Evidence can be material or circumstantial. The law recognizes that circumstantial evidence can lead to certainty “beyond a reasonable doubt.” Perhaps there is circumstantial evidence to be considered in the question of God’s existence? There is. A book that made a strong (decisive, really, coming when it did) impression on me was by John Polkinghorne (a theoretical physicist turned Anglican priest) entitled Belief in God in an Age of Science. It is of course written from a Christian standpoint, but the main arguments are for a Creator God without reference to scripture but only to the observable facts of the universe. Polkinghorne is a prime example of a “truly smart” theist. Of course, for an atheist to accept God’s existence requires him or her to drink long from the cup of humility, which comes with recognizing that oh so many “dumb” people have been correct on the most important question of existence all along.
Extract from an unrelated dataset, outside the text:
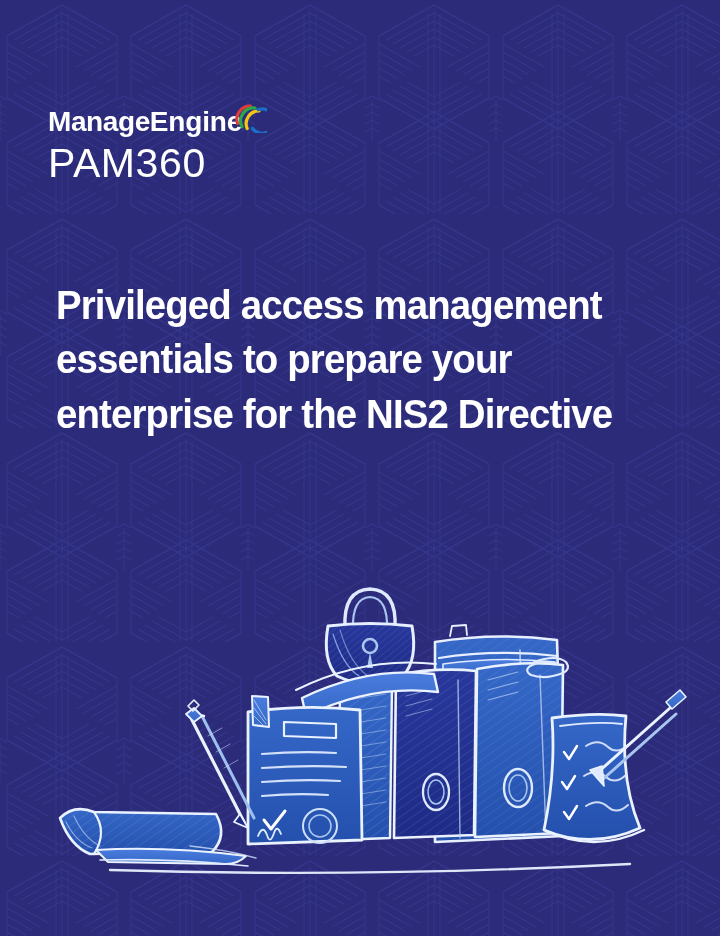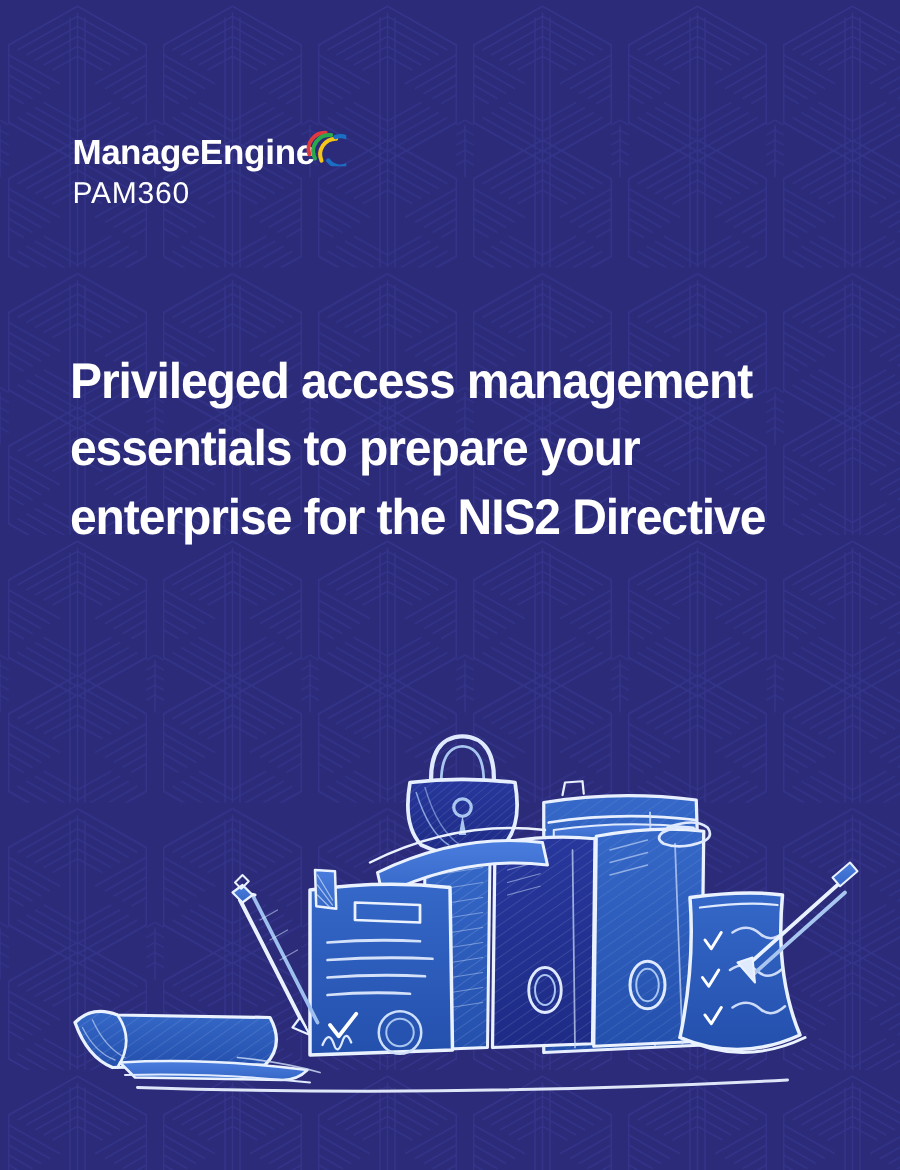"Manage" .logo-block { left: 58px -> 48px }
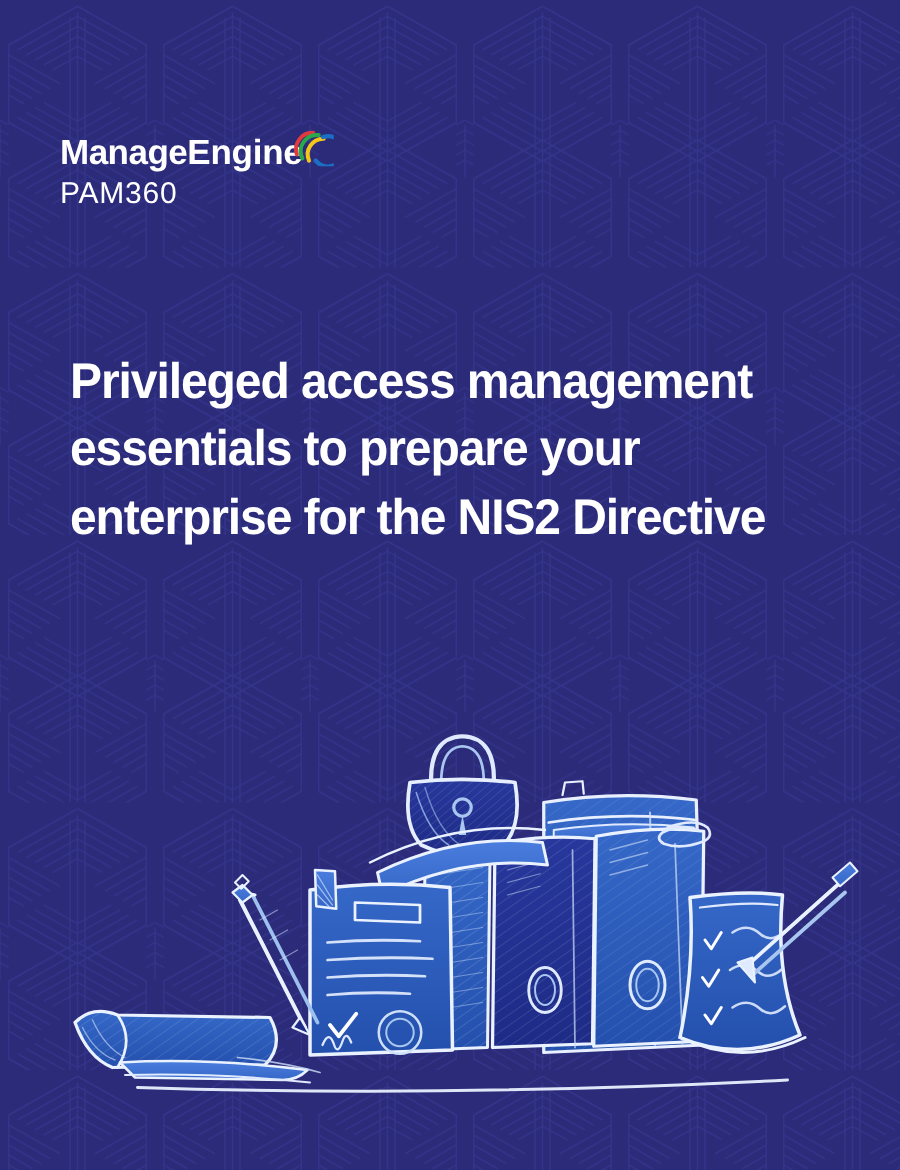"PAM360" .logo-product { font-size: 24px -> 41px }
Will strong circumstantial evidence satisfy you? There’s no way to answer that question in advance. From my own experience I can say that becoming convinced intellectually can lead to an opening of the heart from which certainty comes. And, in my experience, the nature of that certainty is very different from and stronger than the anxious and despairing lack of hope I felt as an atheist. The recognition of God as the Creator is not the end of the journey, far from it. With that awesome recognition comes the exciting responsibility of figuring out what that means for one’s own life.

My own evolution from atheist to theist took many years, and I was not consciously open on the question until near the end of that time. There’s no turning back the clock, but I feel very blessed that I didn’t die before I changed. I recommend to anyone at all open to the quest for God to try to become yet more open. If you are looking for Truth you are already on the right path.